BEGIN Information given
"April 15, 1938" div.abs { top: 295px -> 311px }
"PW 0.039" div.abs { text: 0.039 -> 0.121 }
END Information given
BEGIN Information given
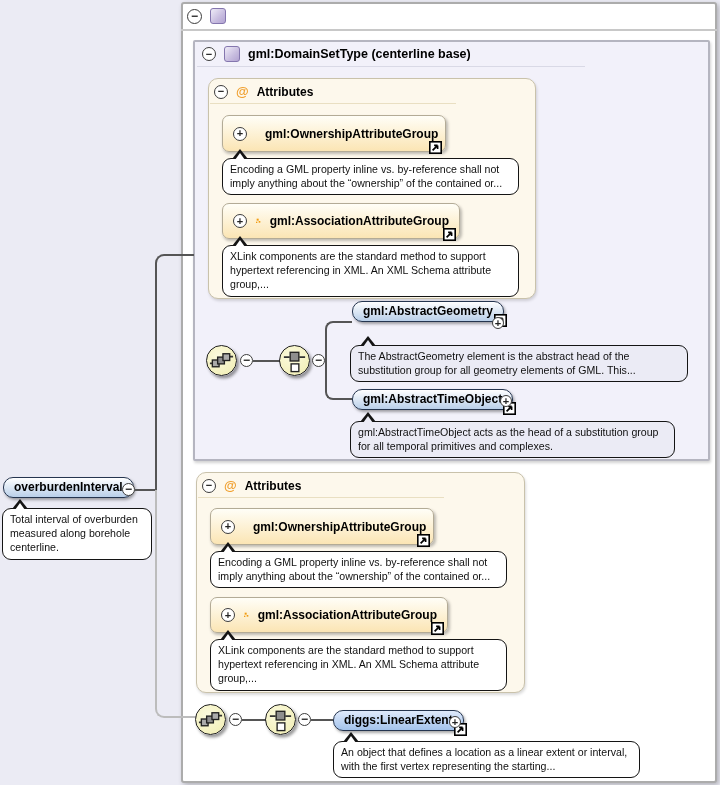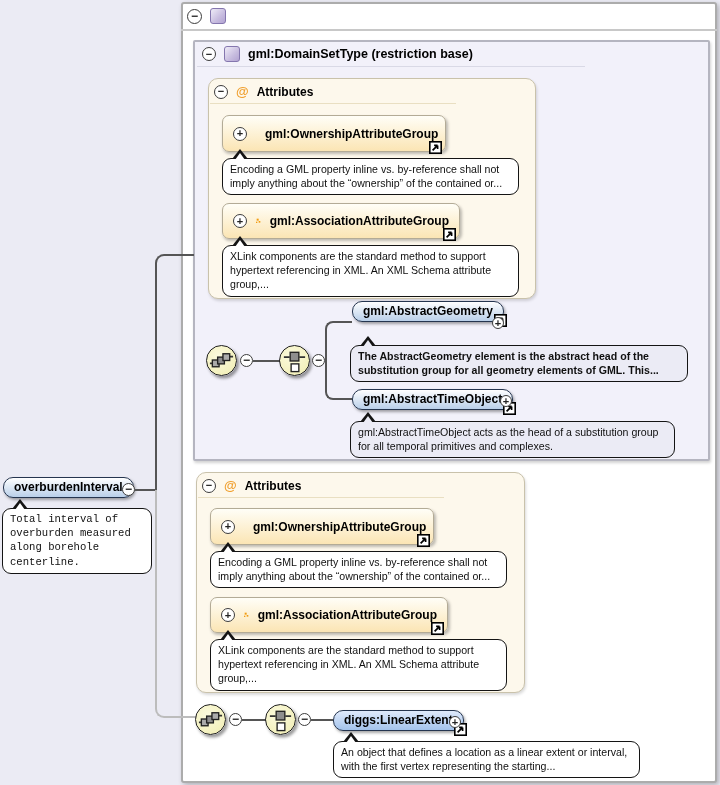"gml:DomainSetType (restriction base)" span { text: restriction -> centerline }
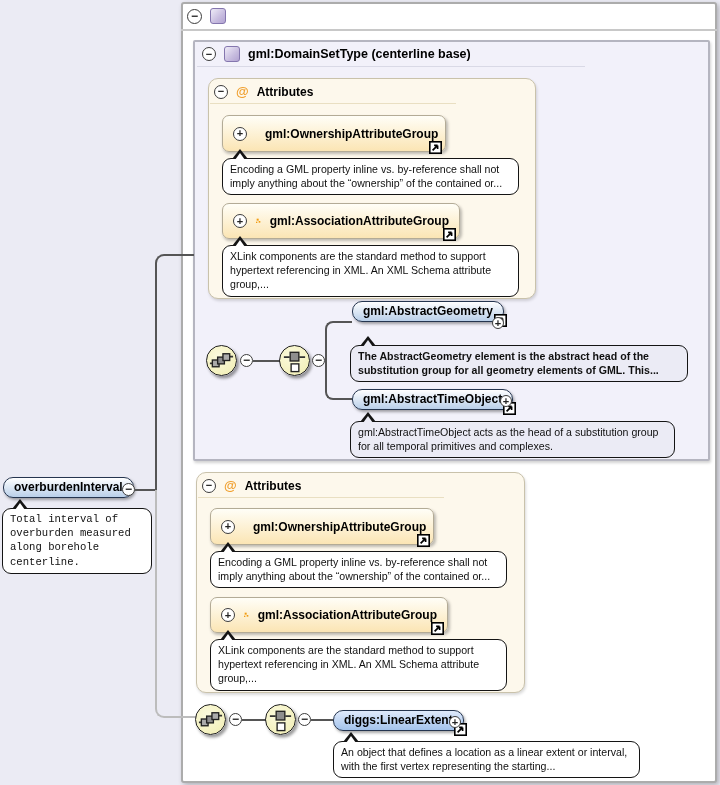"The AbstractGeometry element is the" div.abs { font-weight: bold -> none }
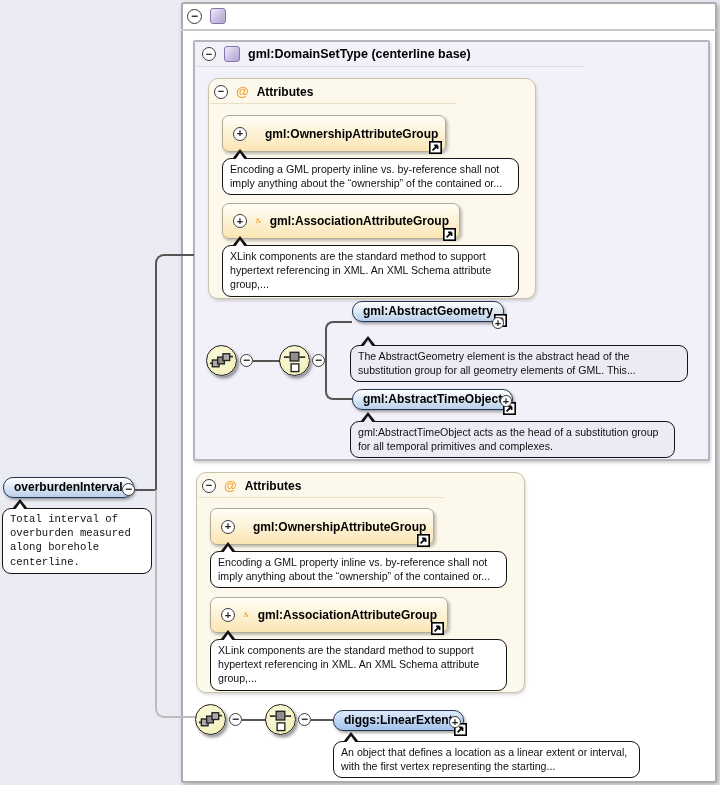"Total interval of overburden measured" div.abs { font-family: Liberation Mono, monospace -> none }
END Information given
BEGIN Information given
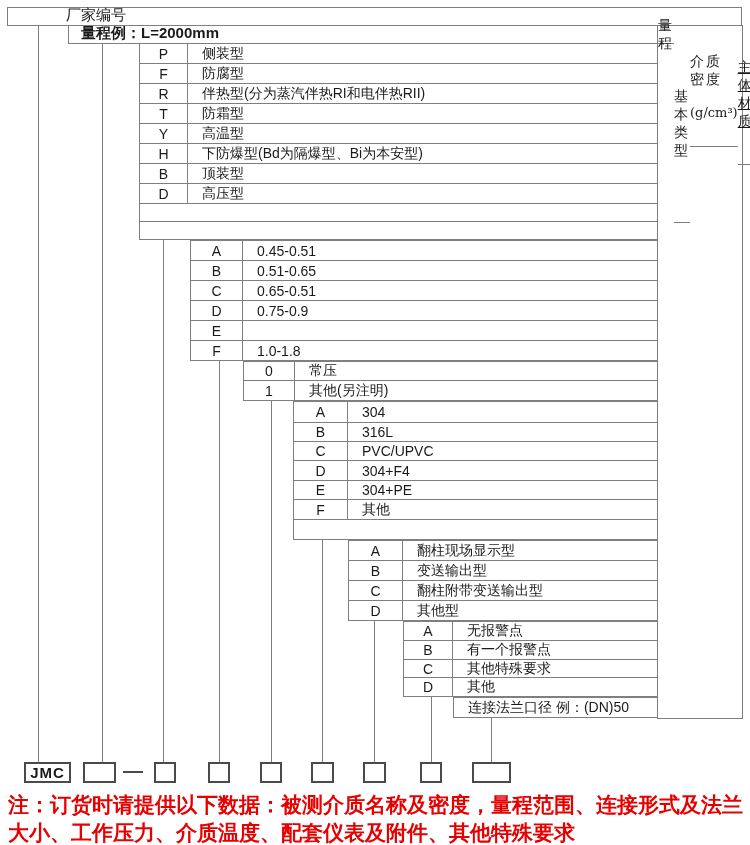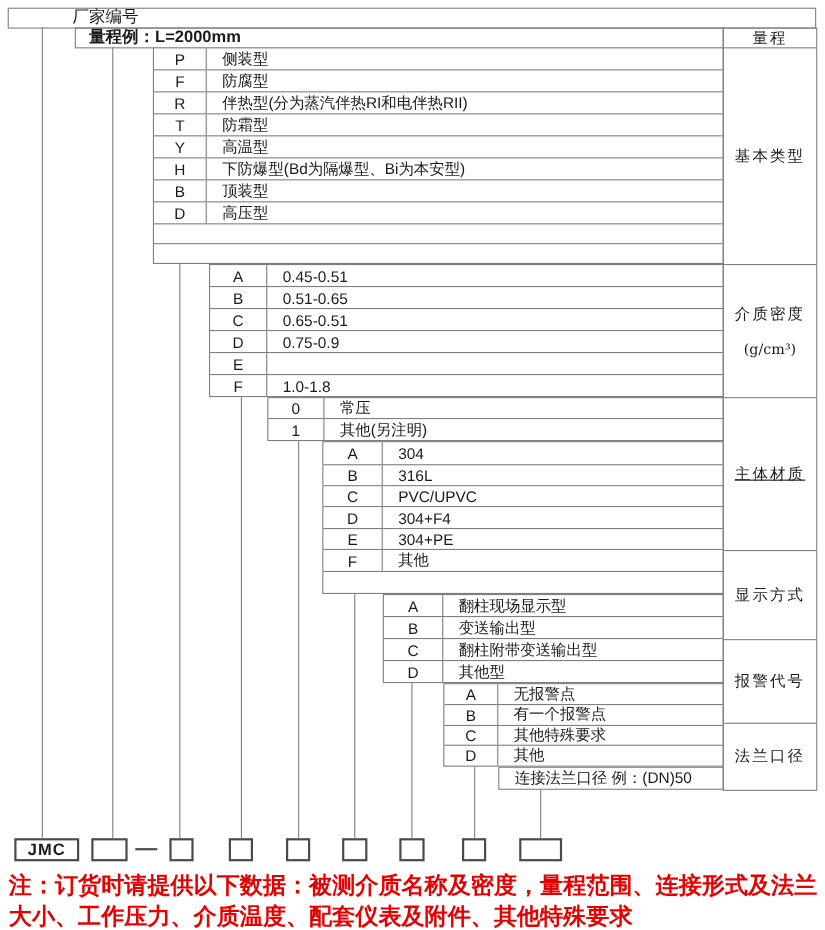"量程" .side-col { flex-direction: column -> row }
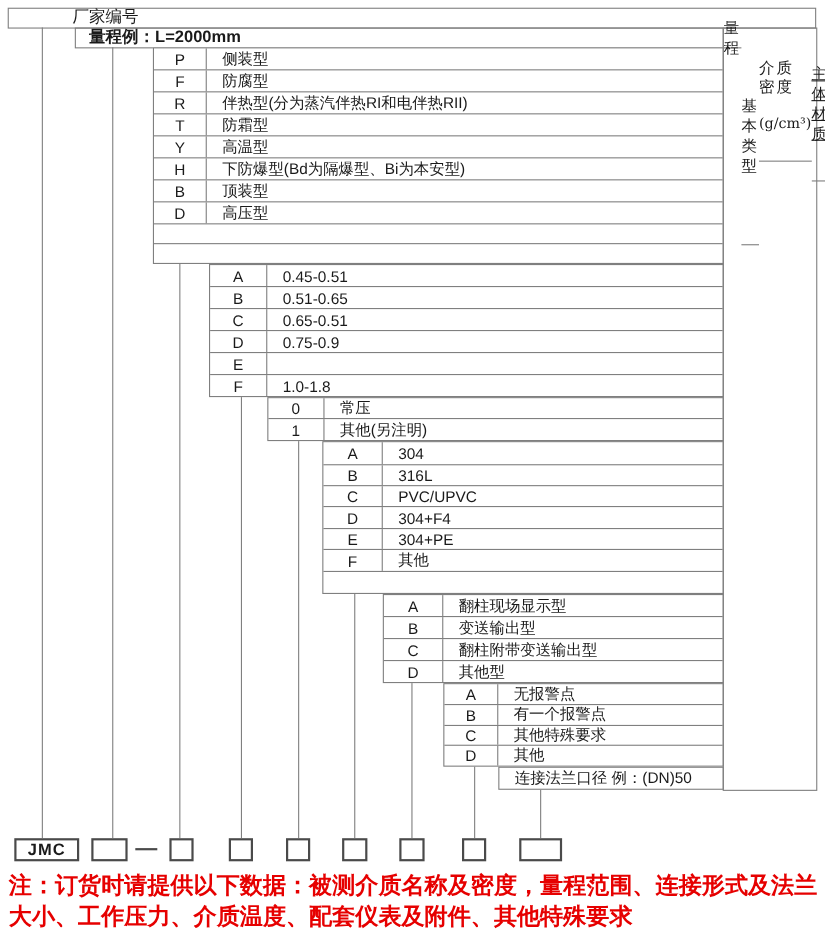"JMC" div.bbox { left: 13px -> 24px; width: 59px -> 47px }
END Information given
* **Required work**: In the records above, copy exactly everything from the line that has "AbstractGeometry element is" down to the line that has "interval of overburden", both ends included, and leave out the pictures.

* **Result of this exercise**:
"The AbstractGeometry element is the" div.abs { font-weight: bold -> none }
"Total interval of overburden measured" div.abs { font-family: Liberation Mono, monospace -> none }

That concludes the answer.